Unquestionably, India is a global IT leader. They do amazing things. There is no dearth of good web engineers and designers for sure. The websites of TCS, Wipro, Infosys are all well done. All private entities have wonderful websites – Airtel, Tata, Birla, ICICI, Even PSUs like ONGC etc. BUT WHY NOT GOVT WEBSITES? Why not even websites of central or regional academic institutions? Just look at website of any government engineering college in any state. The things which general public needs most is in the worst state. People would argue that internet penetration is not good and hardy anyone uses it. Well, you are wrong folks. Don’t judge a book by its cover. Just see the amount of bookings done on IRCTC website each day. The indigeneous technology which CRIS has put up is commendable. Thousands of students use CBSE websites to search for study material and see results. Remarkable too, is the work done by organizations such as ISRO – they may have not launched a beautiful and informative website but they have launched a spacecraft to Mars 🙂 If you dig deeper in the IMD website, there are hourly images from Kalpana satellite and quite accurate doppler radar maps of weater in major cities. Just that nobody knows and ever uses it because its hidden beneath layers of obscurity and bad UI. This is the department that prevented a recent catastrophe in AP. We have engineers who can do this : http://railradar.railyatri.in/ A flightradar like app for Indian Railways (I don’t think many railways in the world – except DB provide such APIs to get moderately accurate running info on the web). But we don’t have engineers to design an efficient Indian Railways website? There are 3 separate websites related to Indian Railways – all confusing. I cry in the nights silently seeing these websites, tears rolling while booking railway tickets, looking at election results, so on and so forth. The pain is unbearable. Even if I want to help, maybe I won’t be allowed to as I am not in a sarkari job as the awesome guys there. They are very good and highly apt – but in UI/UX technologies of the 90s i think.

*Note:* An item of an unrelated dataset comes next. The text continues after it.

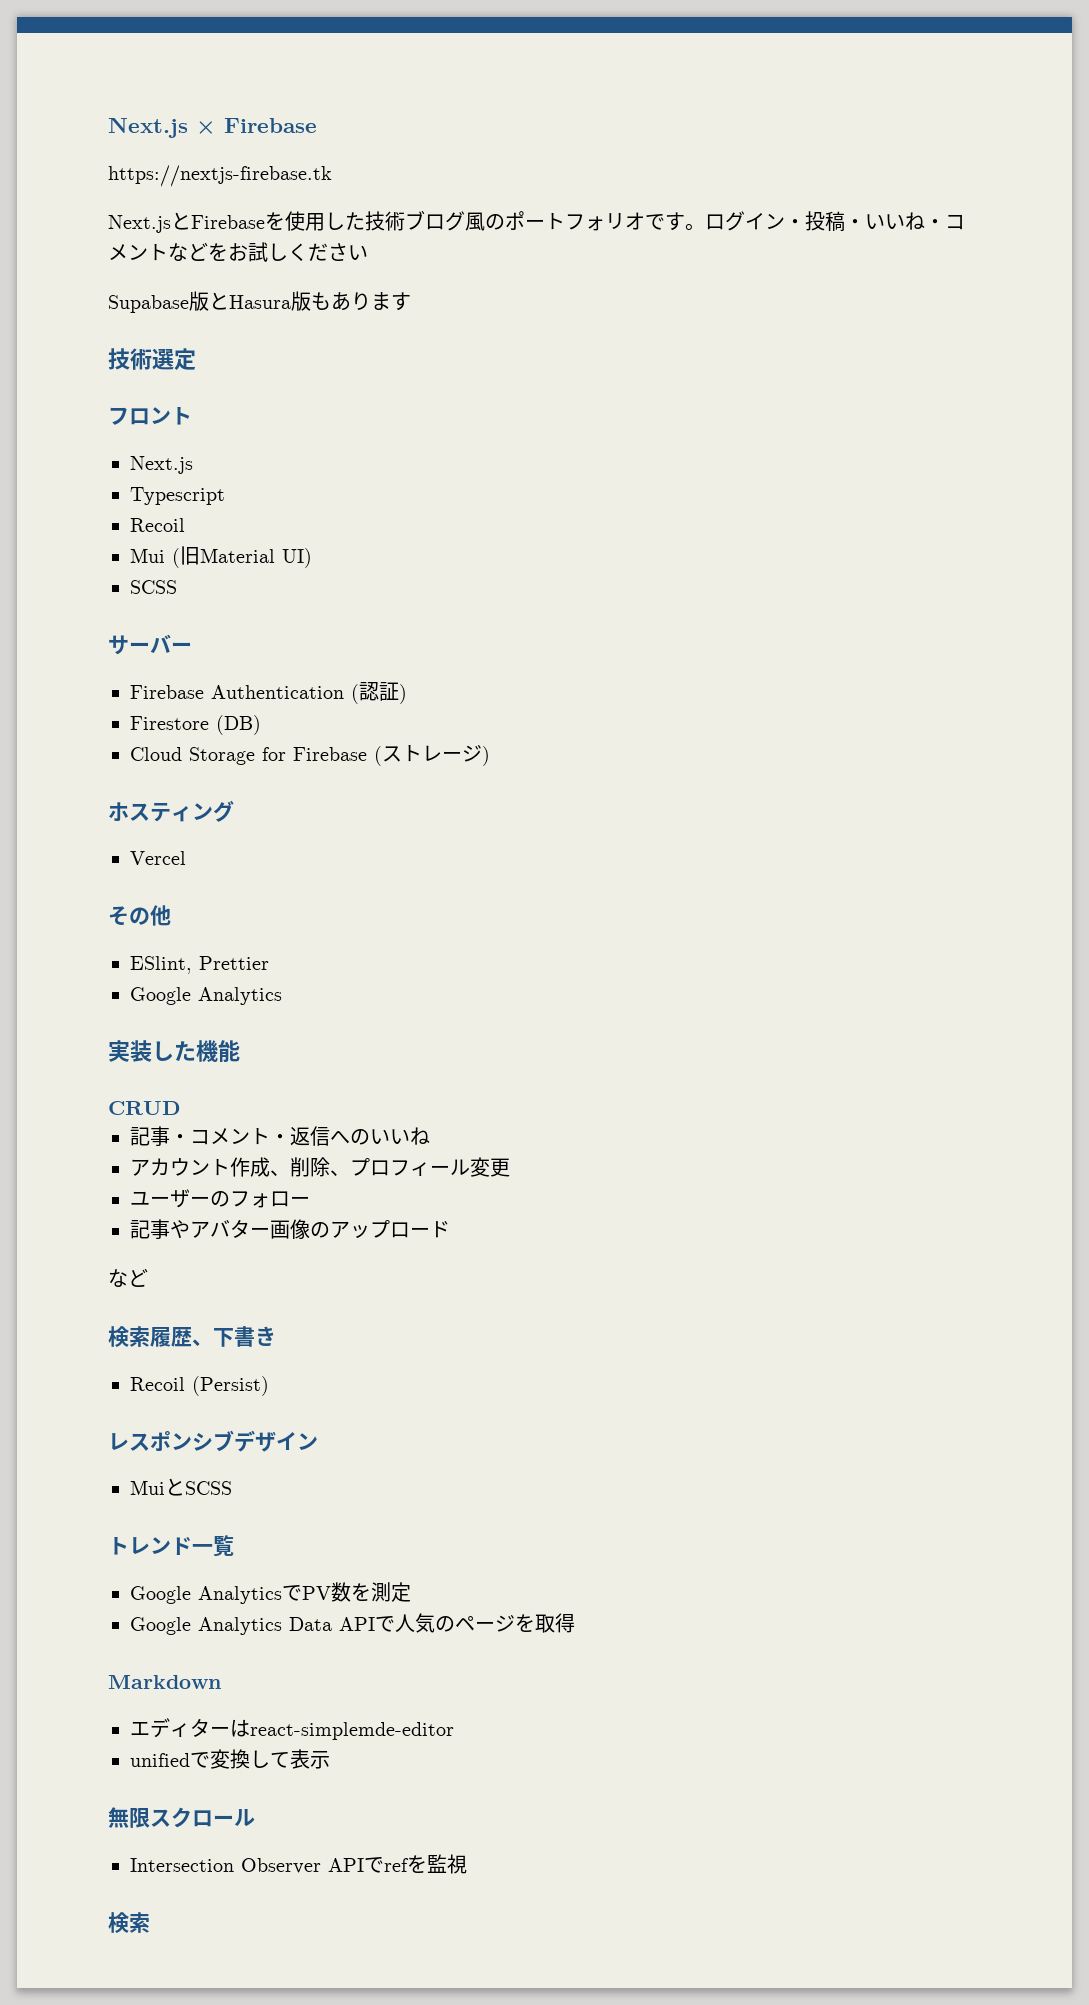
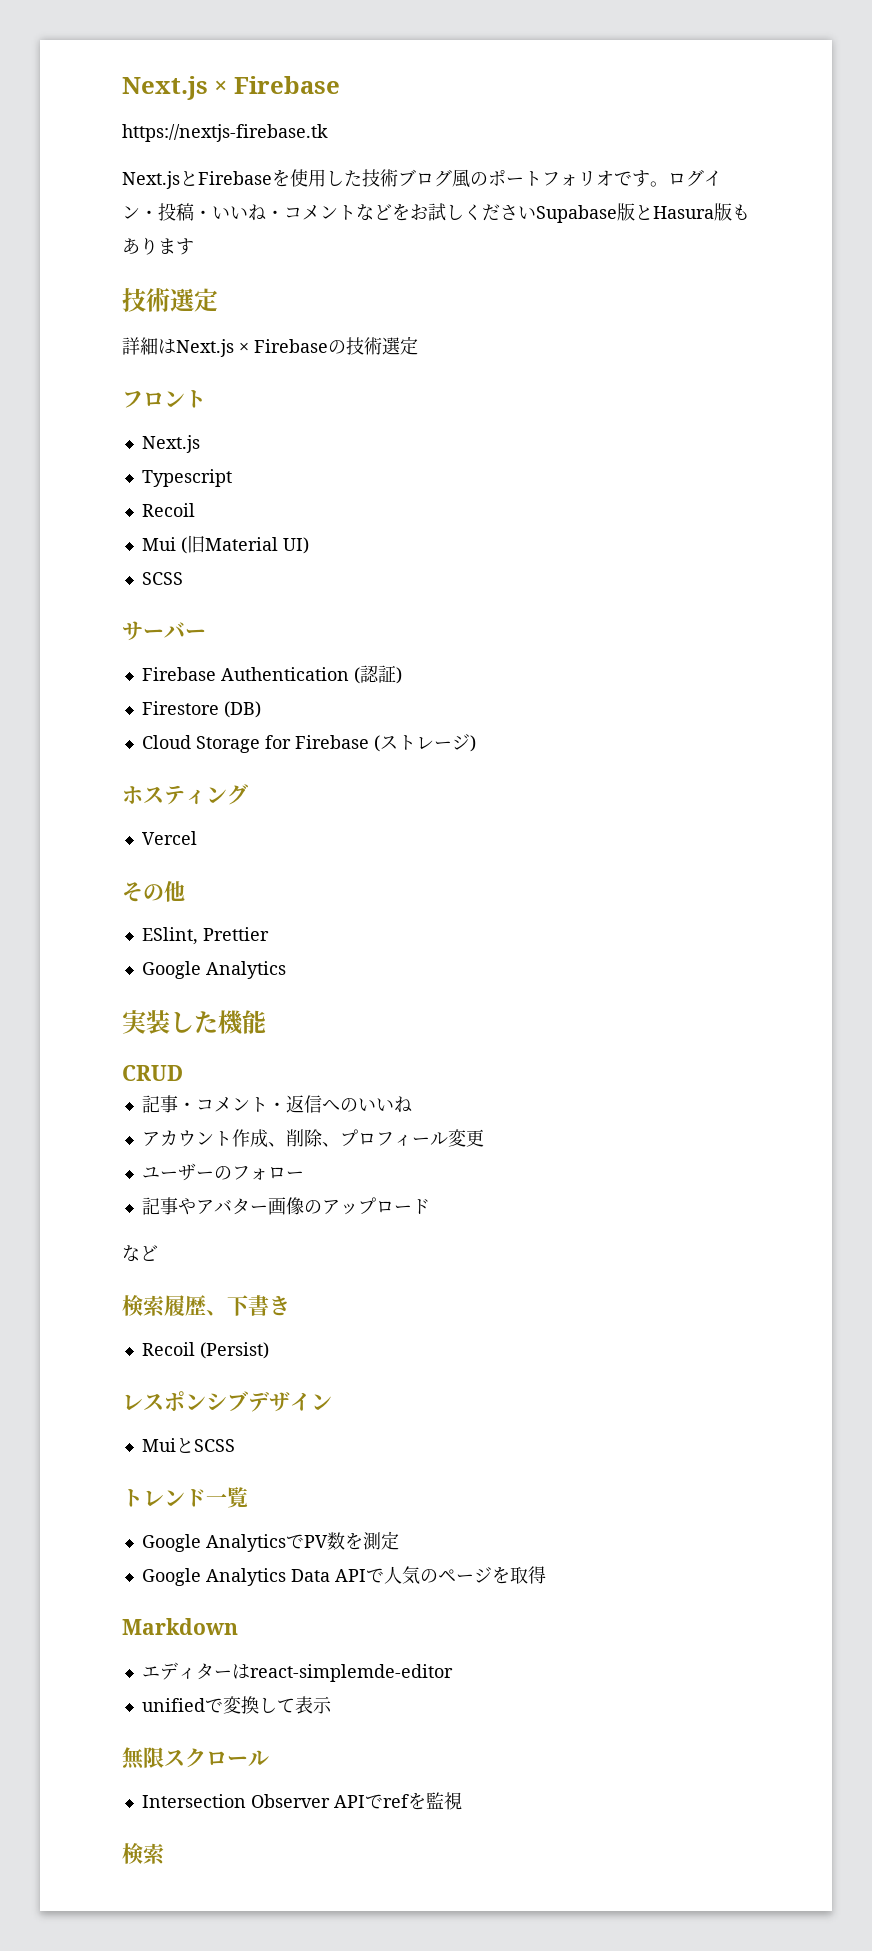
- ログイン・投稿・いいね・コメントなどをお試しください
- Supabase版とHasura版もあります
+ ログイン・投稿・いいね・コメントなどをお試しくださいSupabase版とHasura版もあります
+ 詳細はNext.js × Firebaseの技術選定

All this does not absolve the government from the leniency and giving arguably the worst UX experience provided on the web. There is no uniformity in the government websites and no way to actually get the head and tail of anything that goes inside. National Informatics Center (NIC) which I presume handles these major websites has at least redone its website (http://www.nic.in) so its not an eyesore anymore. (Thanks a lot guys) Same is the case of recently launched Mygov website (http://mygov.nic.in/), http://www.data.gov.in and Department of Electronics and IT website. I think they even tried to organize a hackathon! Good job. I just hope all the Govt websites start getting a facelift like these ones soon. I don’t know if its gonna be effective or not.
I showed the miserable websites to my friends here and we all enjoyed a few laughs. Then I saw beautiful govt websites of many countries. How can I explain to them that there is a high chance that some of these websites may have been designed by Indians but the Indian Government itself is incompetent to utilize their own engineers to give better service to its citizens. How and what kind of people do they hire in institutions like NIC? Is an entrance exam enough to show aptitude in design and development? Is there some in house training being delivered to engineers to bring them up to date? Foreign investors visit these websites for sure to see infrastructure support. Imagine what they will think when the visit Ministry of Highways website and see the badly “Photoshopped” fake looking images. Sigh.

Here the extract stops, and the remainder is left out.